> _Work to be completed_:
Using the data beneath, show every line that includes the word "Date".

> _Task inputs_:
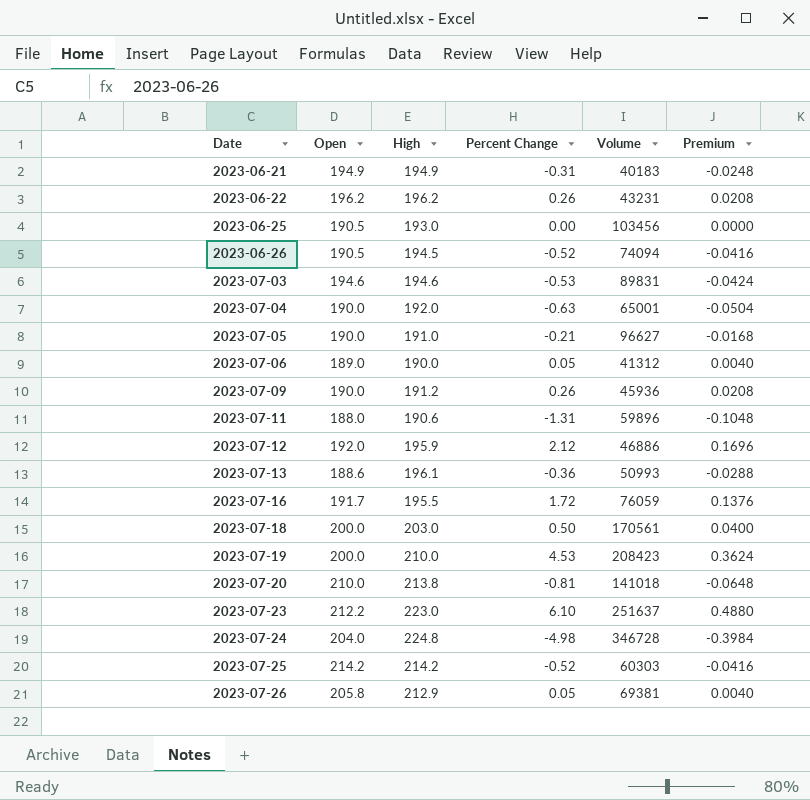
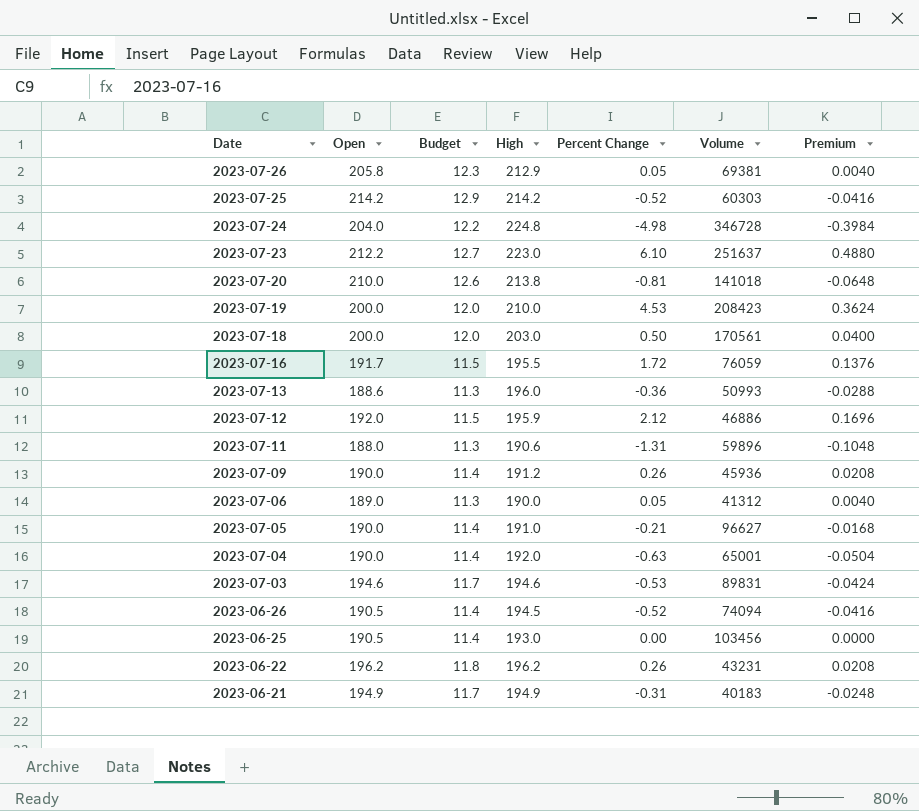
row order: Date ascending -> Date descending
column Budget | formula: none -> [Open] * 0.06
2023-07-13 | High: 196.1 -> 196.0

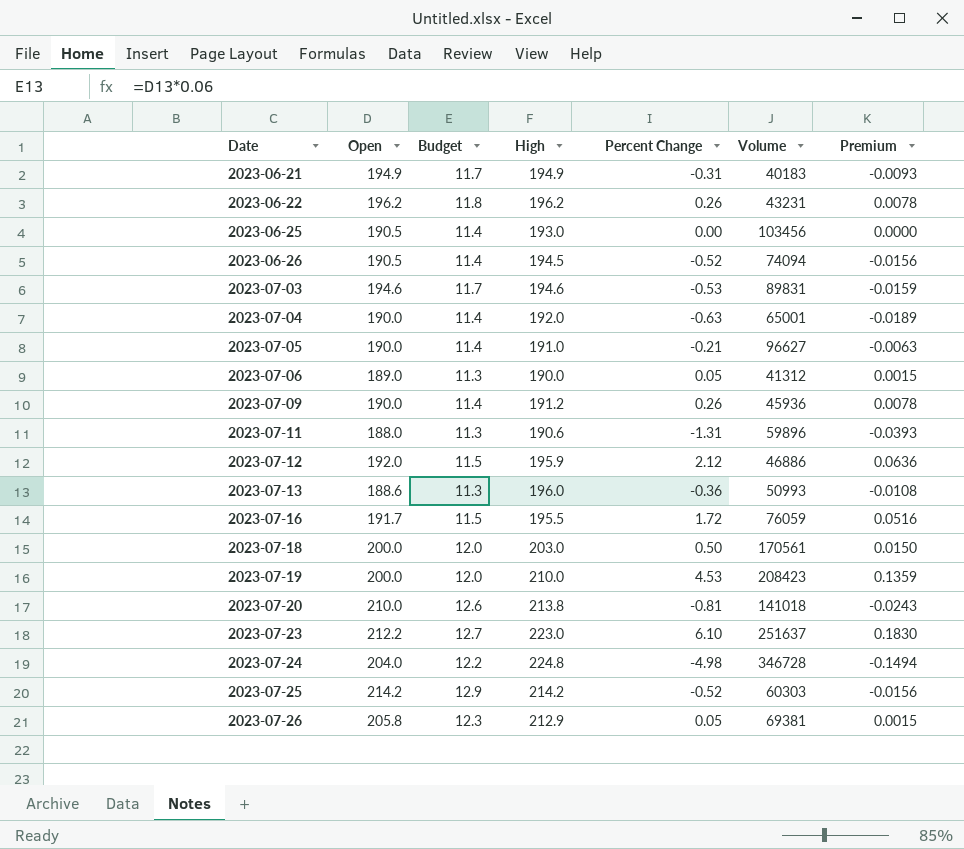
row order: Date descending -> Date ascending
column Premium | formula: [Percent Change] * 0.08 -> [Percent Change] * 0.03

> _Response_:
row order: Date ascending -> Date descending
row order: Date descending -> Date ascending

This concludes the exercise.